The Making of Prisoner 00045
What does it take to sail a 33-foot chicken that might look a little like the President of the United States around Alcatraz Island dressed in a prison shirt? Two boats, nine crew members, one theatrical costume designer, 13 yards of 10-foot wide lightweight scenic canvas, 27 cans of black spray paint, 134 feet of webbing, 50 grommets, two fittings, a huge warehouse, a sense of humor, and hours and hours of everyone’s time.
Once the Chicken Wranglers decided on our President’s Day weekend stunt, two of us walked the docks at Fisherman’s Wharf looking for a fishing boat with a deck big enough to accommodate the 22 by 14 foot dimensions of the chicken’s feet. We were surprised to find any captains who were interested in our job after our experience in August, but find them we did.
We reached an agreement with Captain Barnett of The Amigo to leave from Fisherman’s Wharf. Next we had to find someone to make the shirt. Vicky Nebeker, an experienced theatrical costumer designer who is expert at scenery and props, fit the bill. Her face lit up when we asked if she was willing, but she warned us that everything she did would be a wild guess. That was true for all of us.
Early in January we laid the deflated bird out on the ground so she could get his measurements, and Vicky sketched out a shirt design on a photo of the bird. There wasn’t a printed fabric on the market that had stripes wide enough for a prison shirt this big, so she would have to paint the stripes onto lightweight scenery canvas herself. She spent forty hours laying down layers of contact paper that she sealed with thick duct tape. It was a long and tedious process: “I watched a lot of Netflix,” she says.
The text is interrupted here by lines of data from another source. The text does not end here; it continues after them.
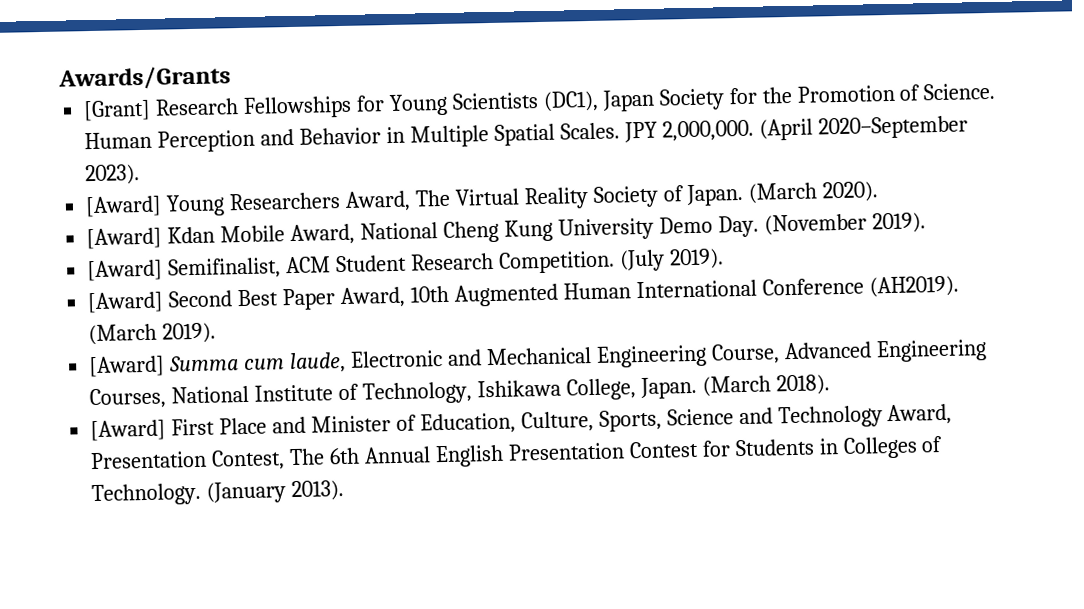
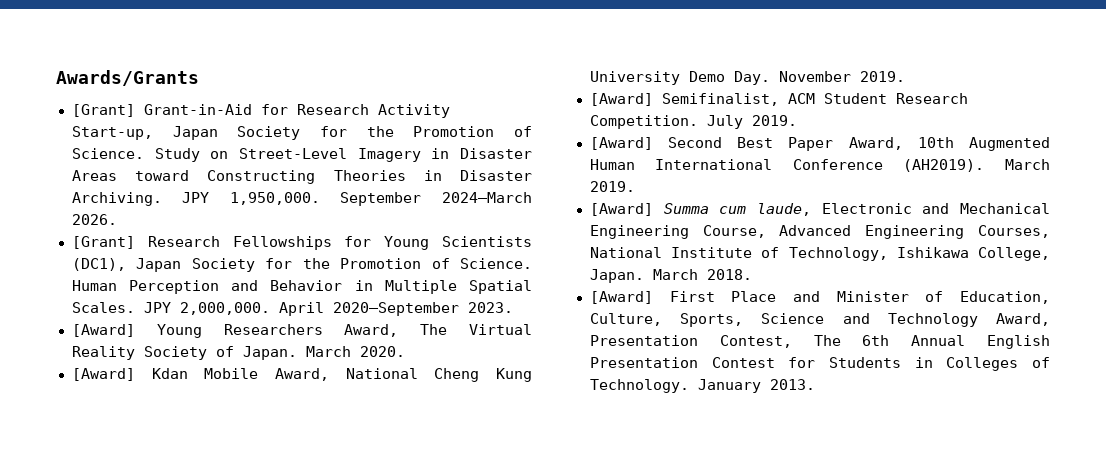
+ [Grant] Grant-in-Aid for Research Activity Start-up, Japan Society for the Promotion of Science. Study on Street-Level Imagery in Disaster Areas toward Constructing Theories in Disaster Archiving. JPY 1,950,000. September 2024–March 2026.
- (April 2020–September 2023).
+ April 2020–September 2023.
- (March 2020).
+ March 2020.
- [Award] Kdan Mobile Award, National Cheng Kung University Demo Day. (November 2019).
+ [Award] Kdan Mobile Award, National Cheng Kung University Demo Day. November 2019.
- (July 2019).
+ July 2019.
- (March 2019).
+ March 2019.
- (March 2018).
+ March 2018.
- (January 2013).
+ January 2013.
A month before launch, the prototype was ready for the first fitting. Vicky arranged to use an empty five-story warehouse where we could inflate the bird in secrecy, sheltered from the wind. As the bird came to his feet in the cavernous space, struggling a bit with the weight of the shirt, Vicky took notes on a clipboard.
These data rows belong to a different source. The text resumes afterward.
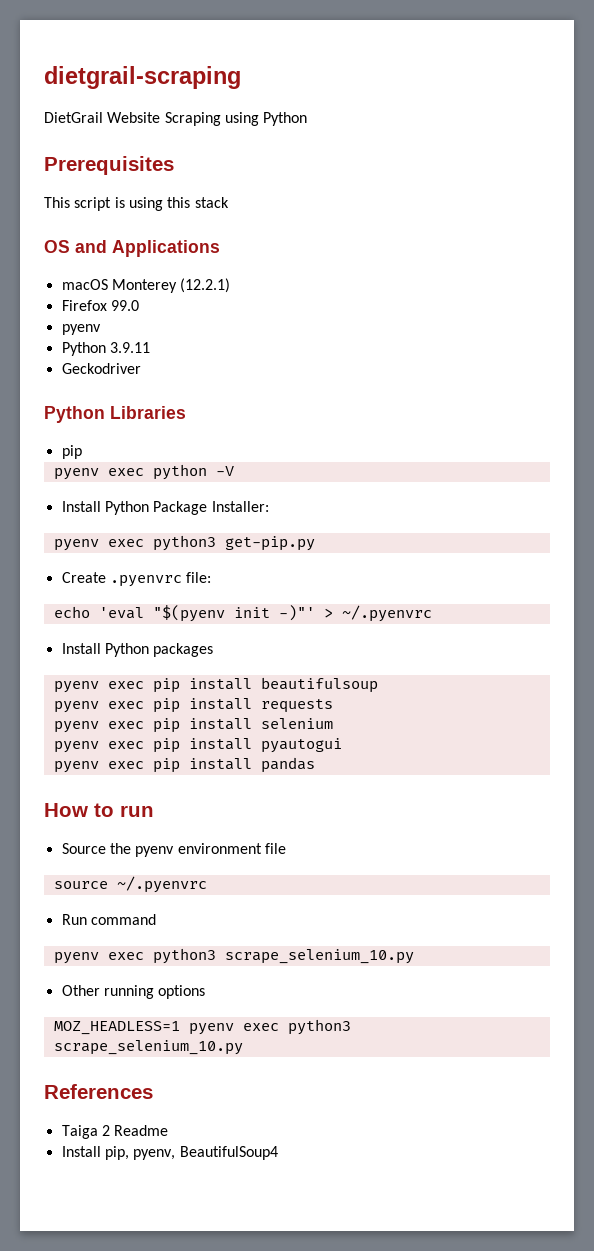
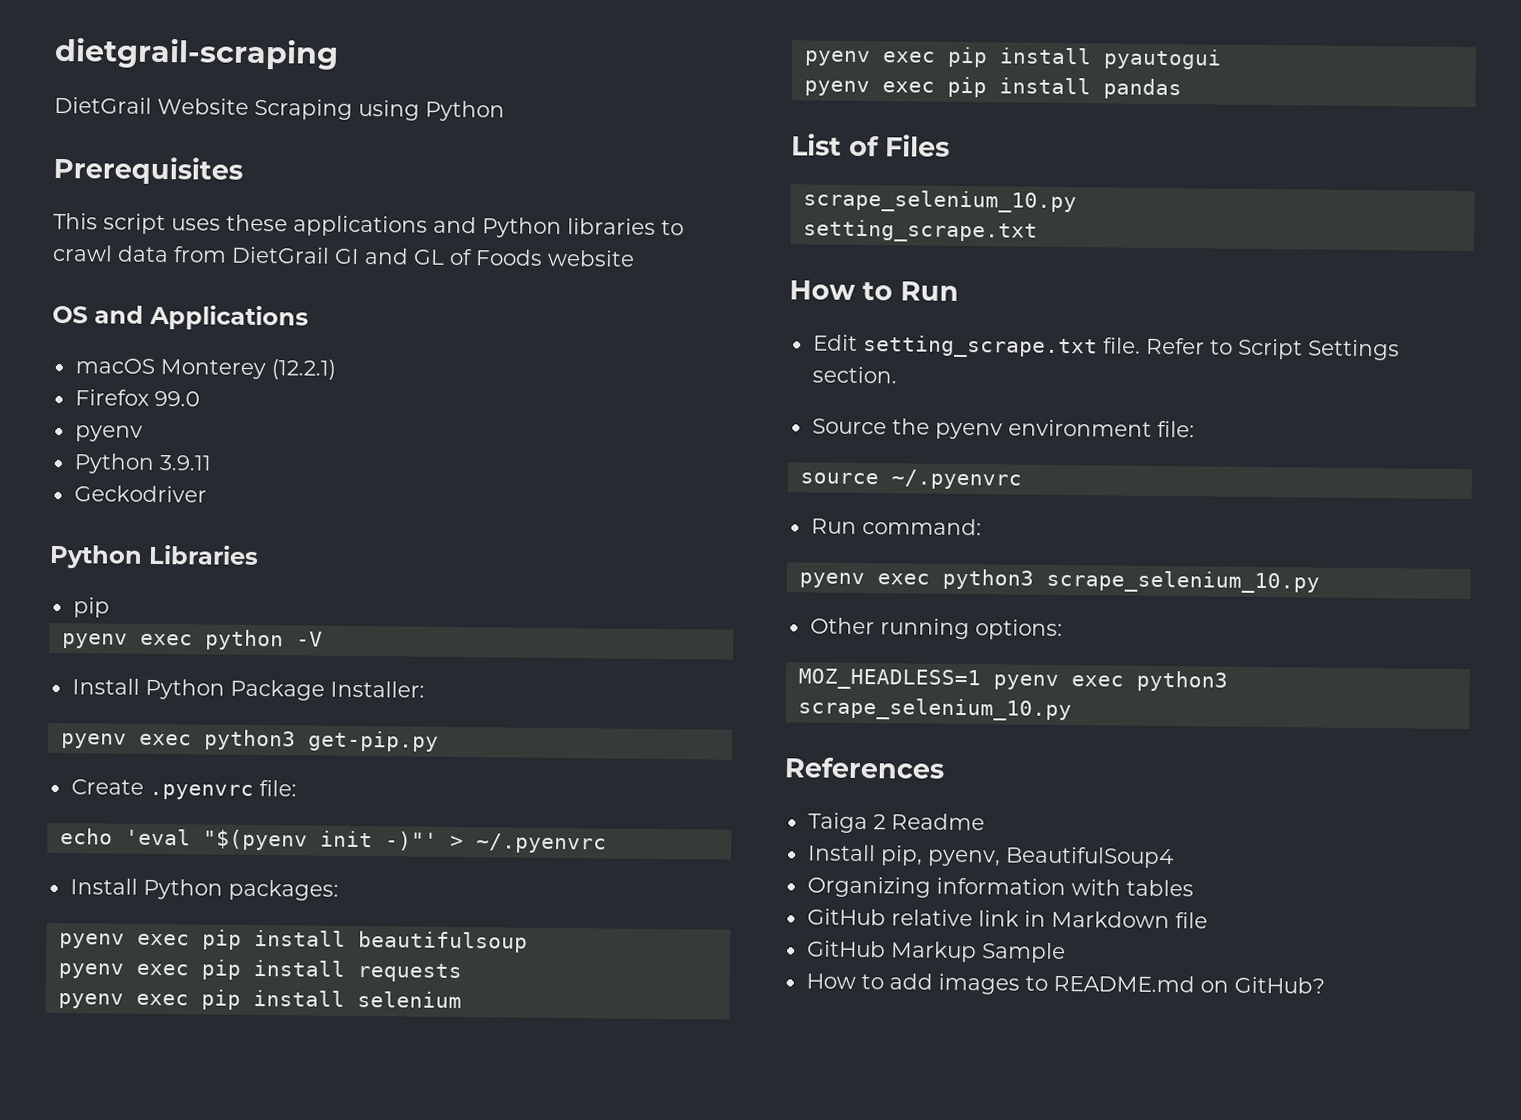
- This script is using this stack
+ This script uses these applications and Python libraries to crawl data from DietGrail GI and GL of Foods website
- Install Python packages
+ Install Python packages:
- How to run
+ List of Files
+ scrape_selenium_10.py
+ setting_scrape.txt
+ How to Run
+ Edit setting_scrape.txt file. Refer to Script Settings section.
- Source the pyenv environment file
+ Source the pyenv environment file:
- Run command
+ Run command:
- Other running options
+ Other running options:
+ Organizing information with tables
+ GitHub relative link in Markdown file
+ GitHub Markup Sample
+ How to add images to README.md on GitHub?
The following week, Vicky set up long tables in a friend’s front yard where she and Tom Martinelli spent two days painting on the stripes. They used 27 cans of black spray paint, the kind taggers use, that costs 99 cents a can at Home Depot. The weather at the time was warm and mild. “That part of this project was pure bliss,” she says.
The final fitting took place the first weekend in February, two weeks before launch. Most of the chicken crew made their way to that same warehouse on Mare Island. We’ve all inflated the Chicken before, but not indoors. Seeing him with a building around him made him appear so much bigger.
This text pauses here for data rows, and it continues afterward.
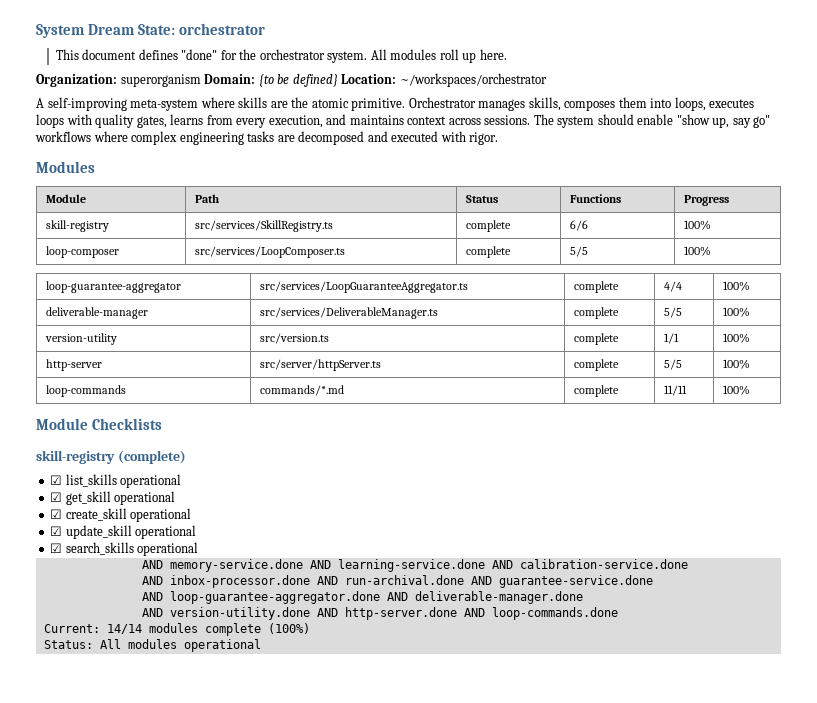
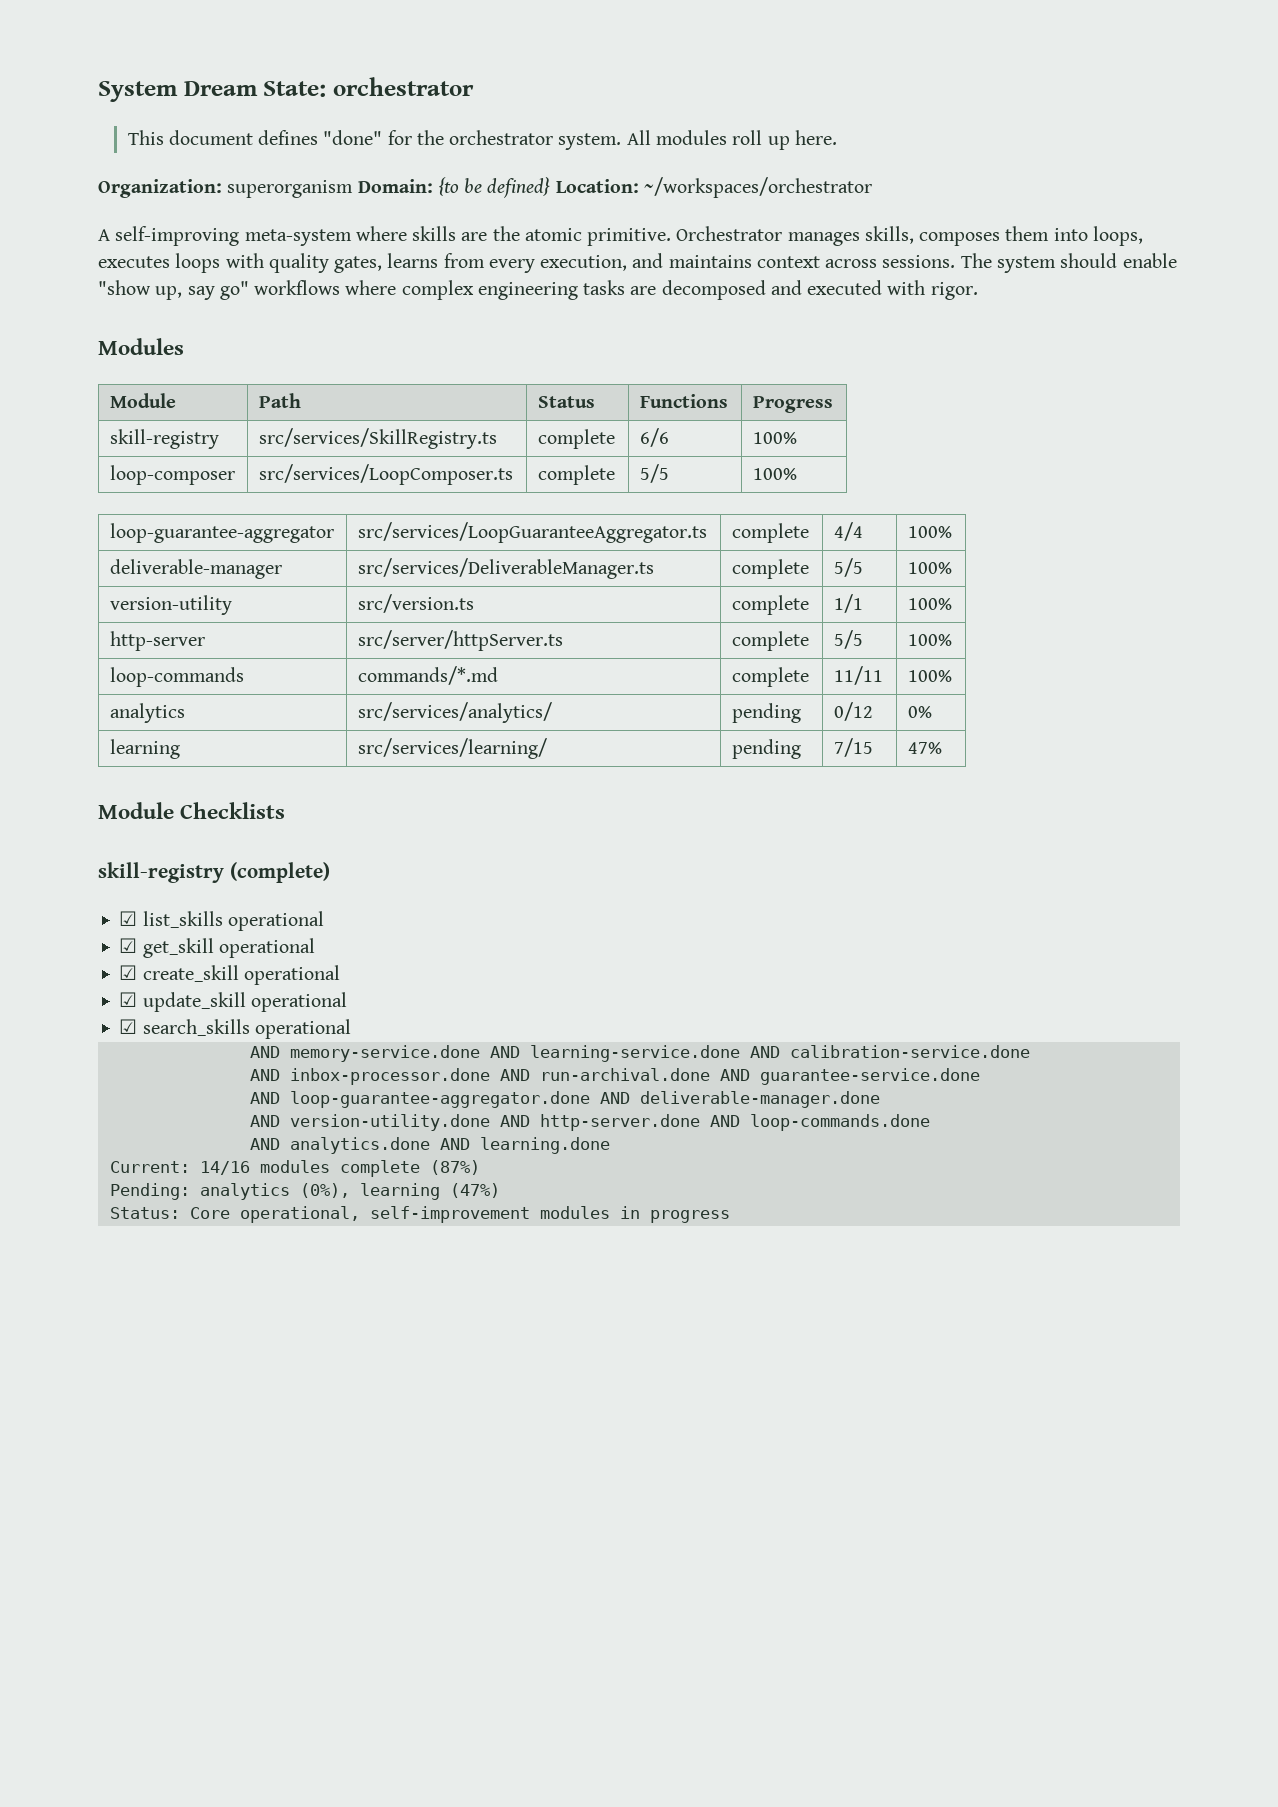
+ analytics | src/services/analytics/ | pending | 0/12 | 0%
+ learning | src/services/learning/ | pending | 7/15 | 47%
+ AND analytics.done AND learning.done
- Current: 14/14 modules complete (100%)
- Status: All modules operational
+ Current: 14/16 modules complete (87%)
+ Pending: analytics (0%), learning (47%)
+ Status: Core operational, self-improvement modules in progress

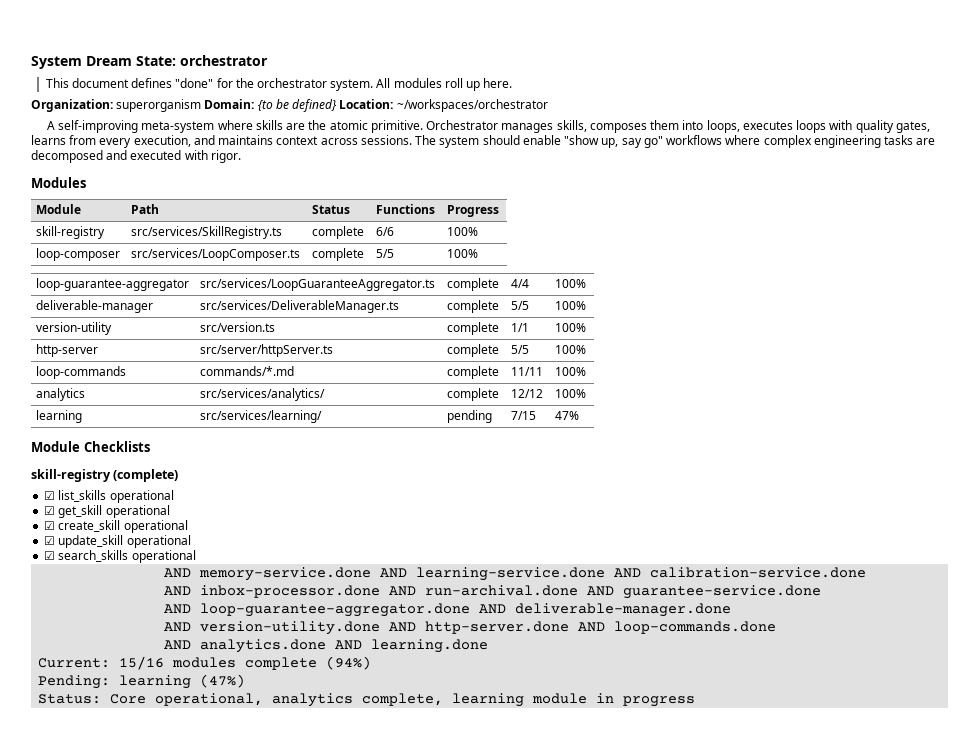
- analytics | src/services/analytics/ | pending | 0/12 | 0%
+ analytics | src/services/analytics/ | complete | 12/12 | 100%
- Current: 14/16 modules complete (87%)
+ Current: 15/16 modules complete (94%)
- Pending: analytics (0%), learning (47%)
+ Pending: learning (47%)
- Status: Core operational, self-improvement modules in progress
+ Status: Core operational, analytics complete, learning module in progress

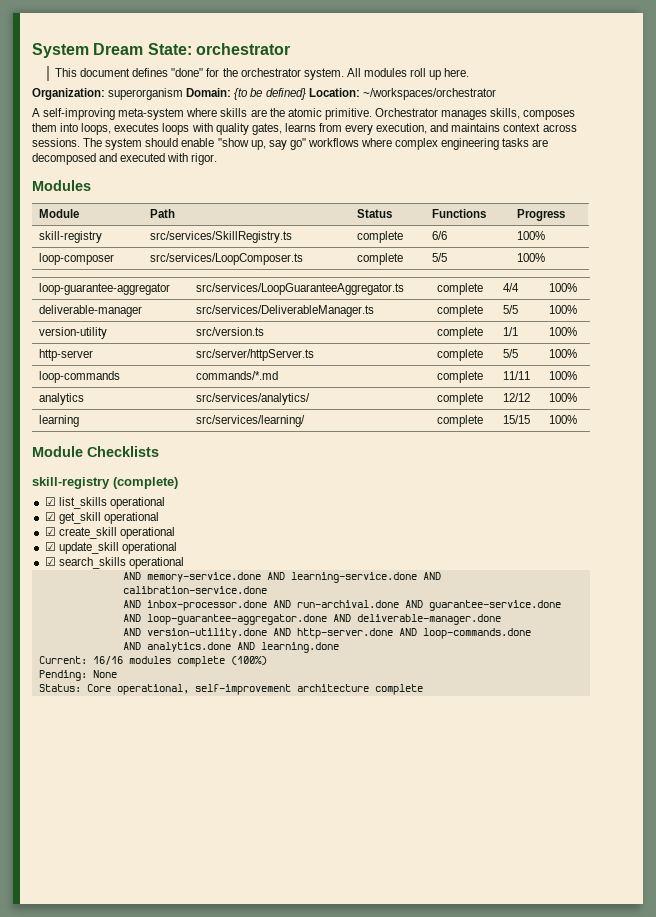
- learning | src/services/learning/ | pending | 7/15 | 47%
+ learning | src/services/learning/ | complete | 15/15 | 100%
- Current: 15/16 modules complete (94%)
- Pending: learning (47%)
+ Current: 16/16 modules complete (100%)
+ Pending: None
- Status: Core operational, analytics complete, learning module in progress
+ Status: Core operational, self-improvement architecture complete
Vicky wrote out detailed rigging instructions for the wranglers, and advised that each one of the crew carry a knife sharp enough to cut the rope if the conditions get rough.
As we publish this story, it is the day we take the Chicken out on the bay. We have no idea what will happen when the boat is out on the water. Wish us luck because we need it. All of us were sobered by seeing the Chicken in his prison shirt filling up the warehouse, and each of us have our own near-death failure scenarios that we’re trying to keep to ourselves. One wrangler said, “I give this thing a 50-50 chance of success.”
No matter what happens out on the water, we say great thanks to Vicky Nebeker for doing such amazing work on this crazy project, and to the crew of The Amigo for agreeing to take on this yuuuuge job!